*** Excerpted records Section Begins ***
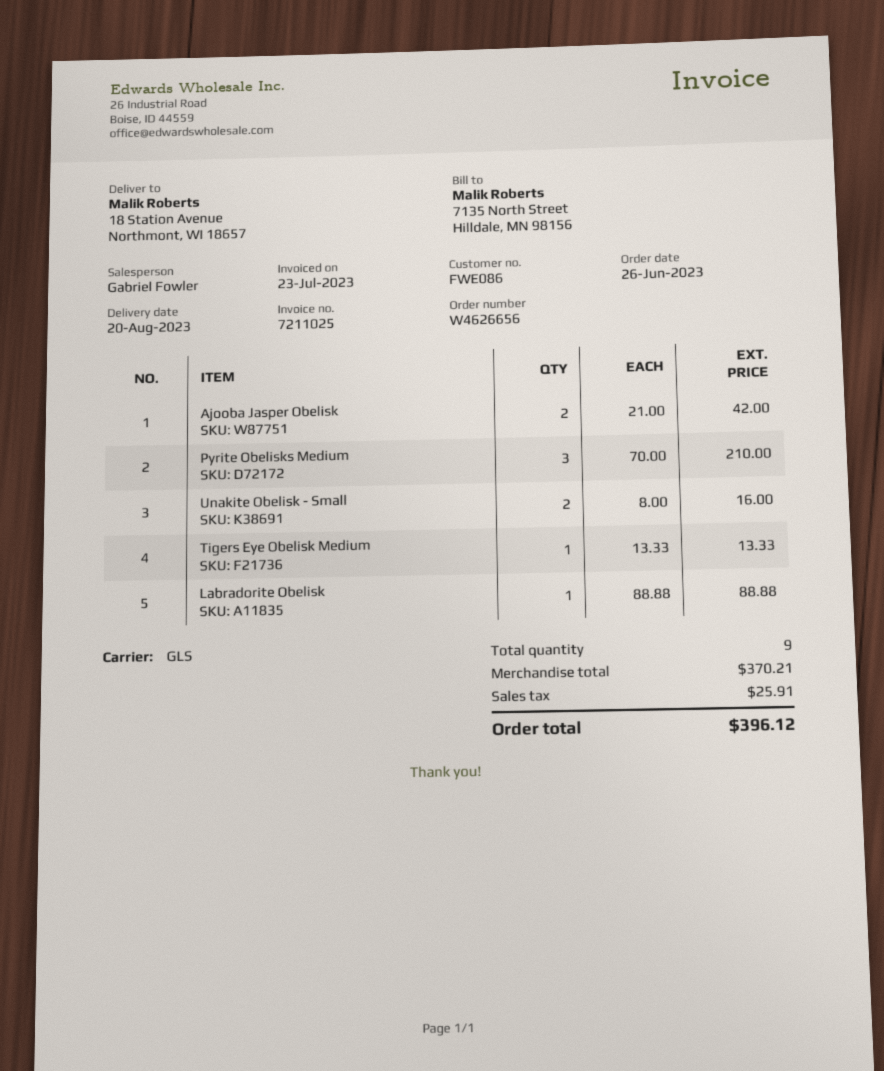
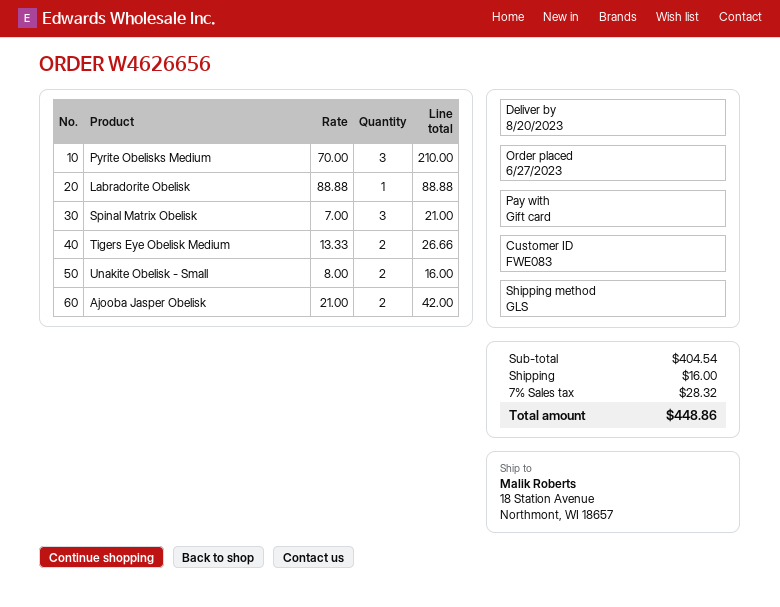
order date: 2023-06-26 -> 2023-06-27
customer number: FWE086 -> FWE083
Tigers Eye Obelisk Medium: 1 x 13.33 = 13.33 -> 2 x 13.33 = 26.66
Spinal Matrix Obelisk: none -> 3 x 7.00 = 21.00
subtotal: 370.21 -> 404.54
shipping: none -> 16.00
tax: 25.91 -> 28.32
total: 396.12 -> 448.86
*** Excerpted records Section Ends ***
*** Excerpted records Section Begins ***
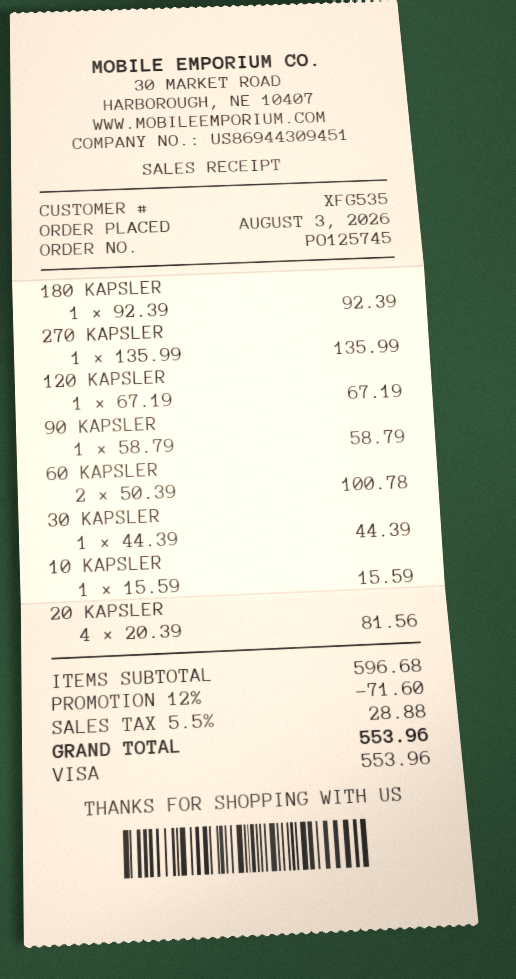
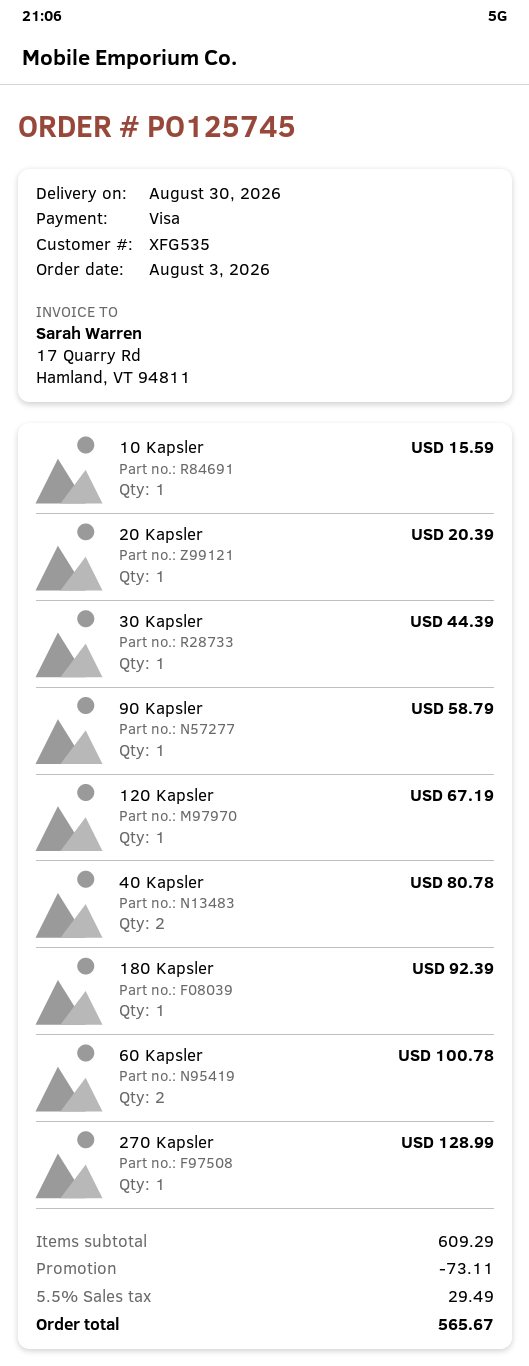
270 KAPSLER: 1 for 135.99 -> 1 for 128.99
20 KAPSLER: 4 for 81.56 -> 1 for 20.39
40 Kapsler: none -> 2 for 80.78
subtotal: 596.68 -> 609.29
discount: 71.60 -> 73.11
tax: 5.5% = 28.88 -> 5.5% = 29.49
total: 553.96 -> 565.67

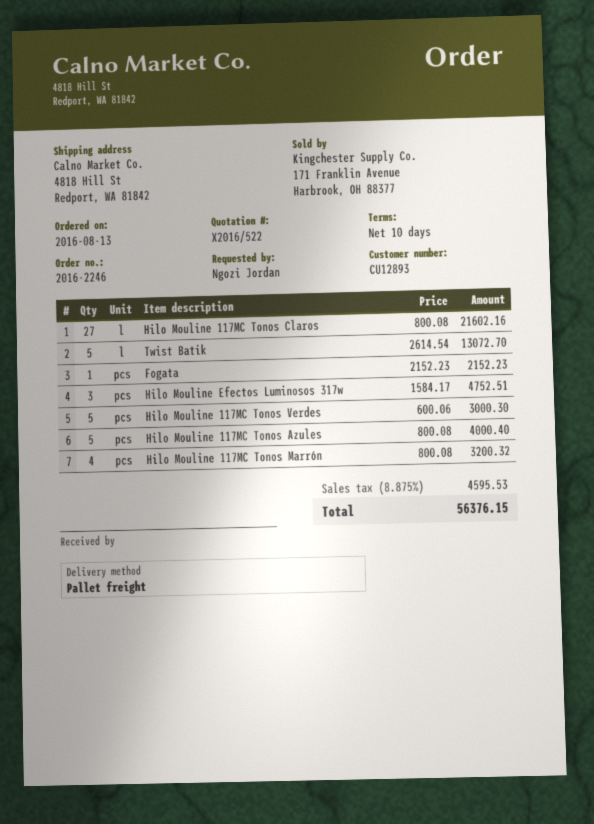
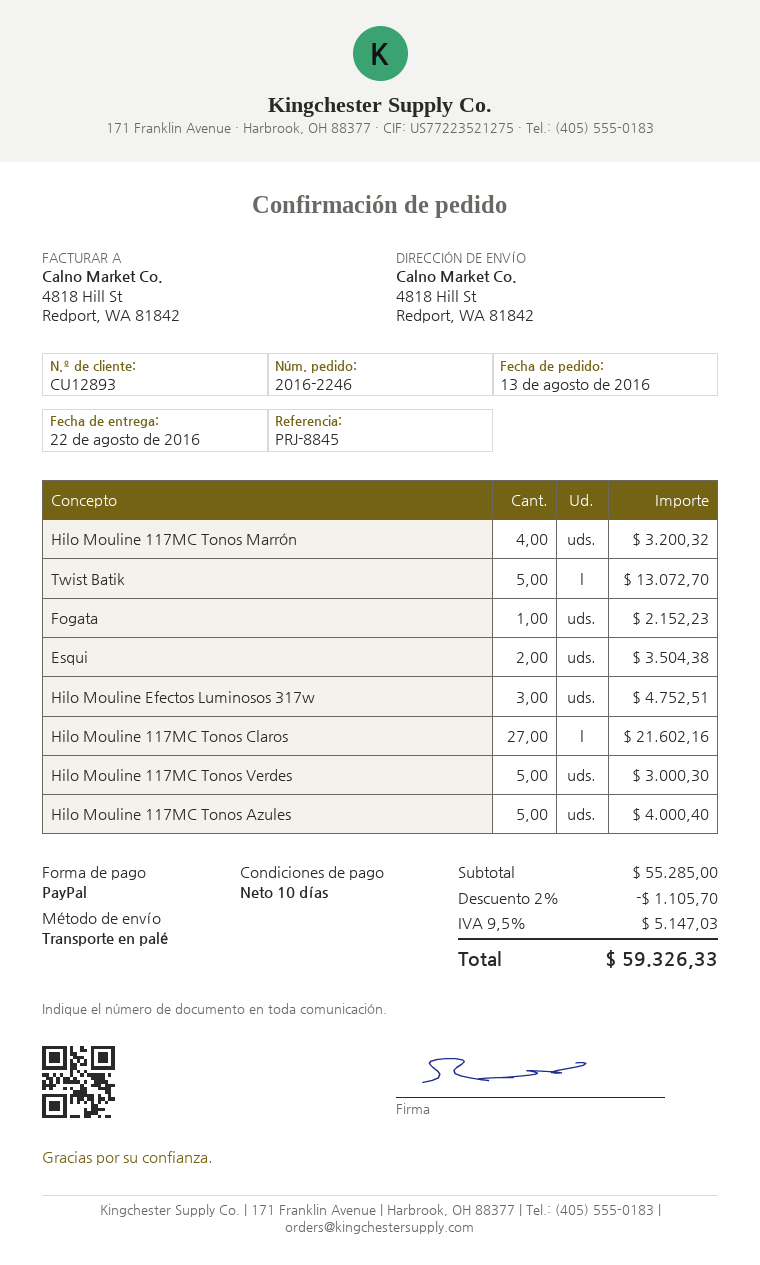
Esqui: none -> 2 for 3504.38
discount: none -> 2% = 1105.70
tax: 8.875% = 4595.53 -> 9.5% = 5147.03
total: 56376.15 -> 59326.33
*** Excerpted records Section Ends ***
Activity: Which lines run from the one holding "order date: 2023-06-26 -> 2023-06-27" through the one holding "total: 396.12 -> 448.86" in the records above? Repeat them exactly, both included, and nothing more.

Finished exercise:
order date: 2023-06-26 -> 2023-06-27
customer number: FWE086 -> FWE083
Tigers Eye Obelisk Medium: 1 x 13.33 = 13.33 -> 2 x 13.33 = 26.66
Spinal Matrix Obelisk: none -> 3 x 7.00 = 21.00
subtotal: 370.21 -> 404.54
shipping: none -> 16.00
tax: 25.91 -> 28.32
total: 396.12 -> 448.86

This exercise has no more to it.